Management of acute cholecystitis in healthy octogenarians – caution or ageism?
Author(s):
Andrea Spota; Amir Hassanpour; Eran Shlomovitz; David Gomez; Eisar Al-Sukhni
Background:
Patients with a surgical illness are increasingly elderly. Despite often coexisting, comorbidity, old age, and frailty do not necessarily confer the same risks or merit the same management. Tokyo guidelines suggest early cholecystectomy for healthy patients with mild/moderate acute cholecystitis (AC).
Hypothesis:
Many healthy octogenarians undergo non-operative management (NOM) instead of recommended cholecystectomy.
Methods:
This was a retrospective cohort study at a Canadian tertiary care center with hepatobiliary surgery coverage. Octogenarian patients with AC from 2018-2023 were identified and their management described. AC severity was graded following Tokyo 2018 guidelines (ie mild, moderate or severe). Comorbidities were reported as Charlson Comorbidity Index (CCI). Frailty was defined using the 5-item modified Frailty Index (5mFI). 30 day follow-up was available from routine clinic visit notes after discharge.
Results:
We identified 116 octogenarian patients (55% male). 45% of patients were functionally independent and 51% were non-frail (5mFI<2). Median CCI was 5 (IQR 4-6).

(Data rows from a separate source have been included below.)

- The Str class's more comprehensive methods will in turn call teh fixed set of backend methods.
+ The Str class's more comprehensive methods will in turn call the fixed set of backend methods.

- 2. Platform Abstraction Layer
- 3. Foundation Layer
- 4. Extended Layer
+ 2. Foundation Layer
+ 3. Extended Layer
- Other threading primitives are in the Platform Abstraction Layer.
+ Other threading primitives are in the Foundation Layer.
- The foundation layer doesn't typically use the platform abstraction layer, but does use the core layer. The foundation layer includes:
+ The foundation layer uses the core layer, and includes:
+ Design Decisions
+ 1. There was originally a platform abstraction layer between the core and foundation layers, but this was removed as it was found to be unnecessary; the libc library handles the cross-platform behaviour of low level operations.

AC was mild, moderate or severe in 52%, 39% and 9%, respectively. 27% of patients had SIRS, 11% sepsis and 4% septic shock, while 58% had none of these conditions. Management included only antibiotics (41%), percutaneous cholecystostomy (PC) (43%), or cholecystectomy (16%). Compared with patients undergoing NOM (antibiotics +/- PC), patients undergoing surgery were younger (83 vs 87 years, p=0.002), more functionally independent (100% vs 47%, p<0.001), and less frail (5mFI ≥2 21% vs 55%, p=0.011); however, there was no difference in AC severity, CCI, or degree of sepsis. At 30 days, complication rates of NOM and cholecystectomy were 14% and 32%, while death rates were 9% and 0%, respectively. Among 43 healthy octogenarians (CCI=4) with mild/moderate AC, 9 (21%) underwent cholecystectomy and the rest NOM. 65% of NOM patients were functionally independent and 74% were non-frail. There was a trend for lower 30 day complications (3.4% vs 22.2%, p=0.134) and longer LOS (5 vs 3 days, p=0.112) among NOM versus surgery patients. There were no deaths in either group at 30 days. Treatment rationale was not documented for any patients.
Conclusions:
Few healthy octogenarians with mild/moderate AC at our specialized center were treated with surgery, despite guidelines. More research is needed to clarify whether these results reflect patient preference, suboptimal assessment, or surgeon caution.